COP28: Belgium takes up the Green Shipping Challenge again this year

The maritime sector faces a major challenge: emissions must be drastically reduced. That is why Norway and the United States launched the Green Shipping Challenge at COP27 last year. Progress will be discussed at COP28 in Dubai. Belgium submitted three contributions with regard to energy transition and inclusion, confirming its leading role in the transition to green shipping. 

COP28 and the Green Shipping Challenge 

From 30 November to 12 December, Dubai hosts COP28, the annual climate summit, where representatives from 200 countries discuss climate action. Initiatives are also being taken regarding the maritime sector. Indeed, the maritime sector faces a major challenge. Current measures are insufficient to limit global warming to 1.5°C. On the contrary. In fact, emissions are still rising slightly.

From that consideration, the United States and Norway launched the Green Shipping Challenge at COP27 last year. The goal? Encouraging governments, companies and ports to prepare commitments that stimulate the transition to green shipping. 

Belgium as a pioneer 

Globally, Belgium is taking a leading role in that transition by innovating and investing in the shipping of the future. Our country submitted three contributions with regard to forward-looking projects, both from the public authorities and from shipowners and ports. The focus this year is on energy transition and inclusion.

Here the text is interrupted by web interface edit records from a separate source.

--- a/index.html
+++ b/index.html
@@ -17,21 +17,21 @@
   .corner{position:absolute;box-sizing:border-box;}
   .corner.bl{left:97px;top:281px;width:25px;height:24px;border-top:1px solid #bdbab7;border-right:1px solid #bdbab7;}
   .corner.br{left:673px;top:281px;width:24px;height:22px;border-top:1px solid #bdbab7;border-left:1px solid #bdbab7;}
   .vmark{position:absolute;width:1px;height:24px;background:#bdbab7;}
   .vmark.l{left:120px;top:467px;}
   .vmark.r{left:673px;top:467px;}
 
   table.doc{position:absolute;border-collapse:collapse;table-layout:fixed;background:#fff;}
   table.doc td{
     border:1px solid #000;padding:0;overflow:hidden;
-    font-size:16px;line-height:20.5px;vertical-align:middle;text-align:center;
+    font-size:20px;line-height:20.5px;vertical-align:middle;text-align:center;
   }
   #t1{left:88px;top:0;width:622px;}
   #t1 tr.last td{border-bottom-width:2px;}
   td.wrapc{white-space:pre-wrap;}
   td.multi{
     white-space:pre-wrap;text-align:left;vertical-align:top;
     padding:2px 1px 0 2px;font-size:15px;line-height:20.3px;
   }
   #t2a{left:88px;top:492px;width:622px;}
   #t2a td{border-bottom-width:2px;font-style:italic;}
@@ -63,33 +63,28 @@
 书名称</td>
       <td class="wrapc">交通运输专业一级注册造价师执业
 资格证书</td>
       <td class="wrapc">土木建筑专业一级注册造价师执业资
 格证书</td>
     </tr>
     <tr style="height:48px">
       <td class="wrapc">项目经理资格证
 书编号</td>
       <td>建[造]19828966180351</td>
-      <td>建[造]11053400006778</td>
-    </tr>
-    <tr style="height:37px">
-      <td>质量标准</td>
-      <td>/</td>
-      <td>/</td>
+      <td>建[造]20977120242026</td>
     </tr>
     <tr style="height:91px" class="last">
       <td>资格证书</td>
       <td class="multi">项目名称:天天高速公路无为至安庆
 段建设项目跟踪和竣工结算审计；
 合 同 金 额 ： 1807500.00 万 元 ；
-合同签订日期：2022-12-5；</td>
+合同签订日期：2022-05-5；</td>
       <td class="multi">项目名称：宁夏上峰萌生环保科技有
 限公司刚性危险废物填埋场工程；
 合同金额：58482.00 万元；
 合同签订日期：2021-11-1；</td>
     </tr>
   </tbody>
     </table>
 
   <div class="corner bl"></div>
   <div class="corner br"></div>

Belgian fleet on its way to zero emissions 

First, Belgium’s leading shipowners, such as CMB and Exmar, are not only known for the transport of bulk and liquefied gas in the whole world, but are also actively committed to emission-free shipping. They placed orders for ammonia-fuelled ships, with delivery expected between 2025 and 2026.

Port of Antwerp-Bruges plays a key role in energy transition 

A second project is that of the Belgian Hydrogen Import Coalition, comprising Port of Antwerp-Bruges, DEME, Engie, Exmar, Fluxys and WaterstofNet. That coalition has recently drawn up a detailed roadmap for the import of hydrogen in Belgium. With countries such as Chile, Namibia, Oman, Brazil and Canada, partnerships for the import of hydrogen have been established and strengthened.

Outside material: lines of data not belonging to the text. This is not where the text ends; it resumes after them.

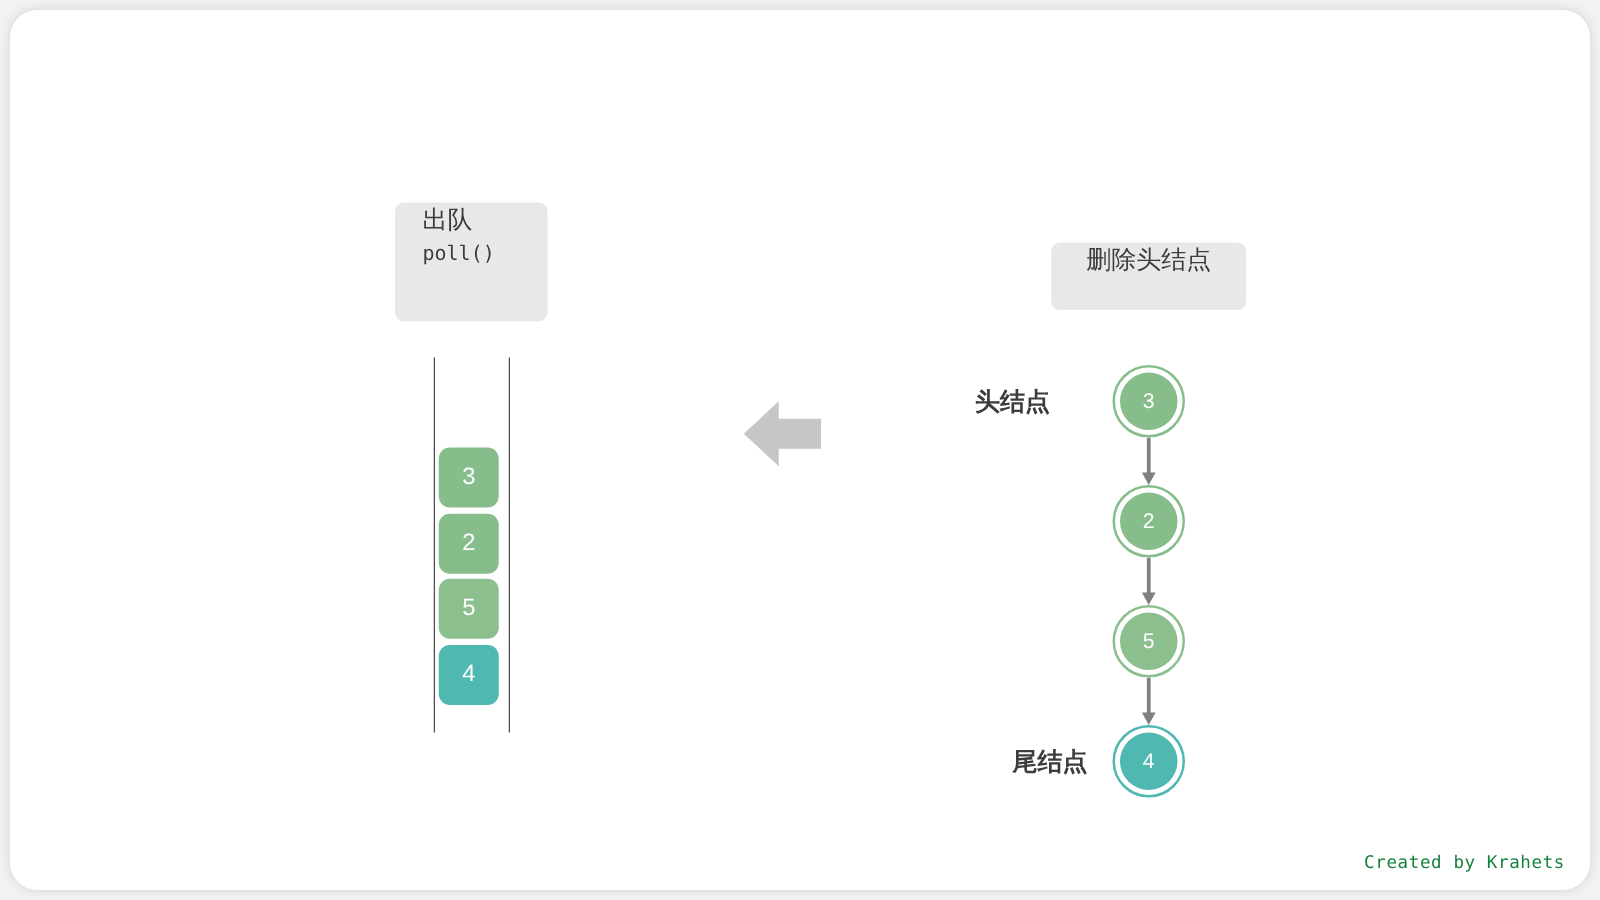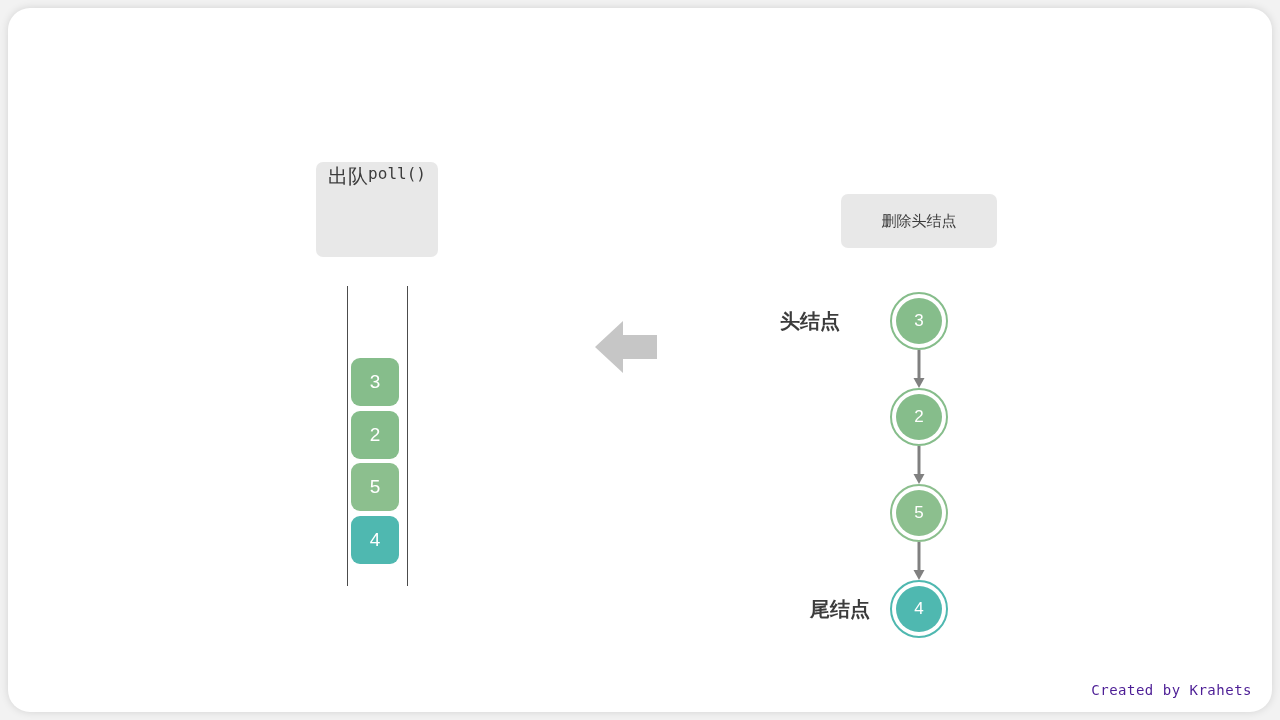--- a/index.html
+++ b/index.html
@@ -32,23 +32,22 @@
     box-shadow: 0 0 9px rgba(0,0,0,0.13);
   }
 
   
   .label-box {
     position: absolute;
     background: #e8e8e8;
     border-radius: 7px;
     color: #3c3c3c;
     display: flex;
-    flex-direction: row;
+    flex-direction: column;
     align-items: flex-start;
-    justify-content: center;
     box-sizing: border-box;
   }
   .label-box .line {
     white-space: pre;
     line-height: 1.45;
   }
 
   #box-poll {
     left: 316px;
     top: 162px;
@@ -59,21 +58,21 @@
   }
   #box-poll .line-cn { font-family: "Liberation Sans","DejaVu Sans",sans-serif; }
   #box-poll .line-code { font-family: "DejaVu Sans Mono","Liberation Mono",monospace; font-size: 16px; }
 
   #box-delete-head {
     left: 841px;
     top: 194px;
     width: 156px;
     height: 54px;
     padding: 0 20px;
-    font-size: 15px;
+    font-size: 20px;
     align-items: center;
   }
 
   
   .rail {
     position: absolute;
     width: 1px;
     background: #4c4c4c;
     top: 286px;
     height: 300px;
@@ -155,21 +154,21 @@
     font-weight: bold;
     white-space: pre;
     text-align: right;
   }
 
   
   #watermark {
     position: absolute;
     right: 28px;
     bottom: 22px;
-    color: #4c1d95;
+    color: #15803d;
     font-size: 14px;
     font-family: "DejaVu Sans Mono","Liberation Mono",monospace;
     letter-spacing: 0.5px;
   }
 </style>
 </head>
 <body>
 
 <div id="canvas">
   <div class="card"></div>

For instance, the Port of Antwerp-Bruges has recently renewed agreements with the Chilean Ministry of Energy to strengthen cooperation on common port infrastructure and increase stakeholder involvement in clean shipping. Agreements have also been reached on the exchange of best practices, including experiences with Hydrotug 1, the world’s first hydrogen-powered tugboat.

Belgium commits to inclusion in the fight against climate change 

Finally, developing countries are sometimes hit hard by climate change but do not always have the resources to have their interests defended. Belgium recognises the value of their contributions in getting the maritime sector on course towards zero emissions. That is why this year our country is contributing € 200,000 to the Voluntary Multi-Donor Trust Fund, which supports these countries to participate in climate negotiations at the International Maritime Organisation (IMO).